- [Instructions to follow]:
Each line below that holds the word "padding" counts toward the answer; reply with the total number only.

Code change snippets:

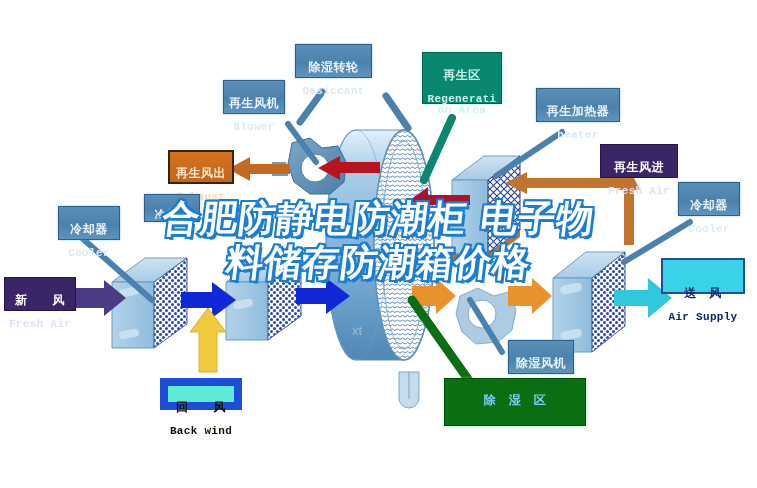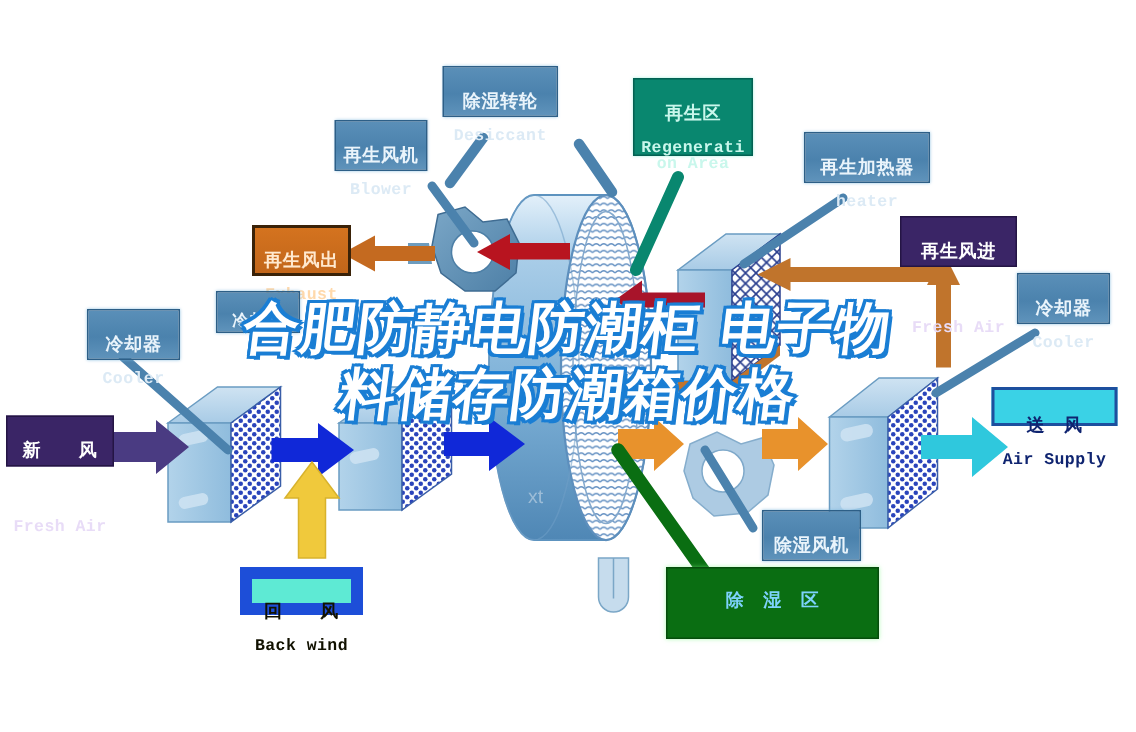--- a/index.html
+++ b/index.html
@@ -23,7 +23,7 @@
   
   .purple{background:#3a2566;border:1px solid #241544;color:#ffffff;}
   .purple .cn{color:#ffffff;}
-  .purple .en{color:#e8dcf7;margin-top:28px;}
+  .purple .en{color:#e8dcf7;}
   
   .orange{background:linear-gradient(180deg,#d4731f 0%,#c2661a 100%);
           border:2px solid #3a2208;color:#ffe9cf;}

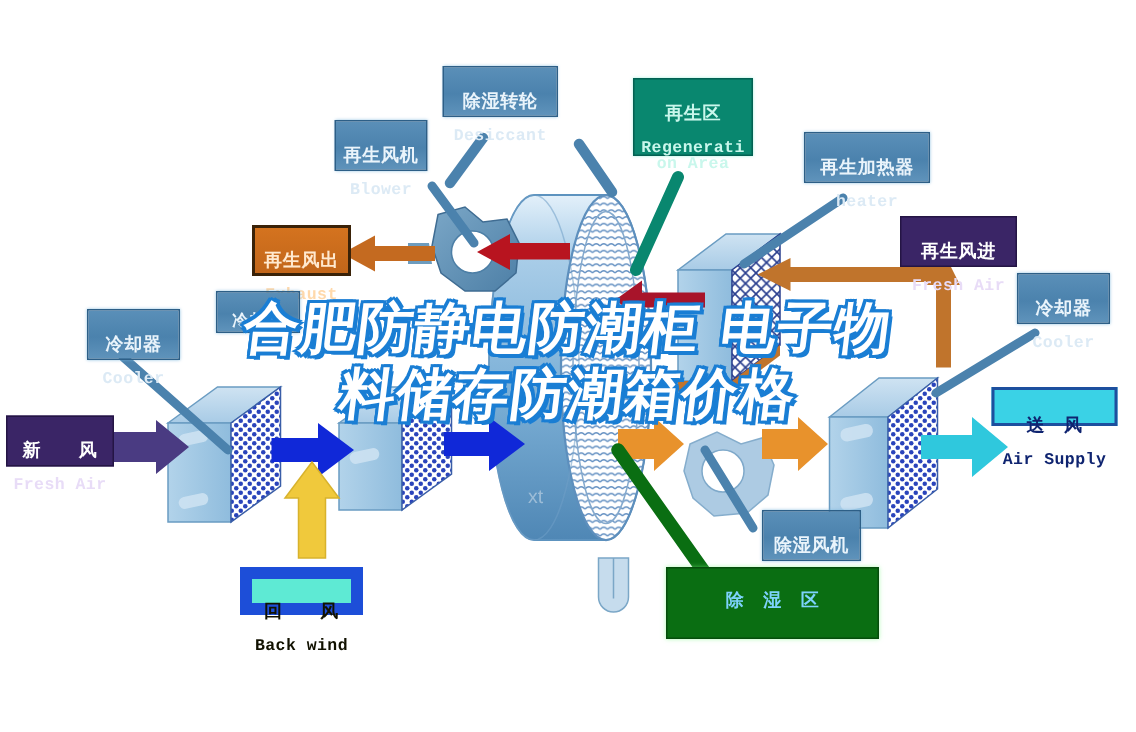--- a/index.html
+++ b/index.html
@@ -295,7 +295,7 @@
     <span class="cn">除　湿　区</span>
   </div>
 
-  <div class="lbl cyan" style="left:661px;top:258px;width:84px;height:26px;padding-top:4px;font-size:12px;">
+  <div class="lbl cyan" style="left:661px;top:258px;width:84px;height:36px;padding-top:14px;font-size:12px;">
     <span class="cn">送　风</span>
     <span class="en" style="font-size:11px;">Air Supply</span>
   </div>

- [Task output]:
2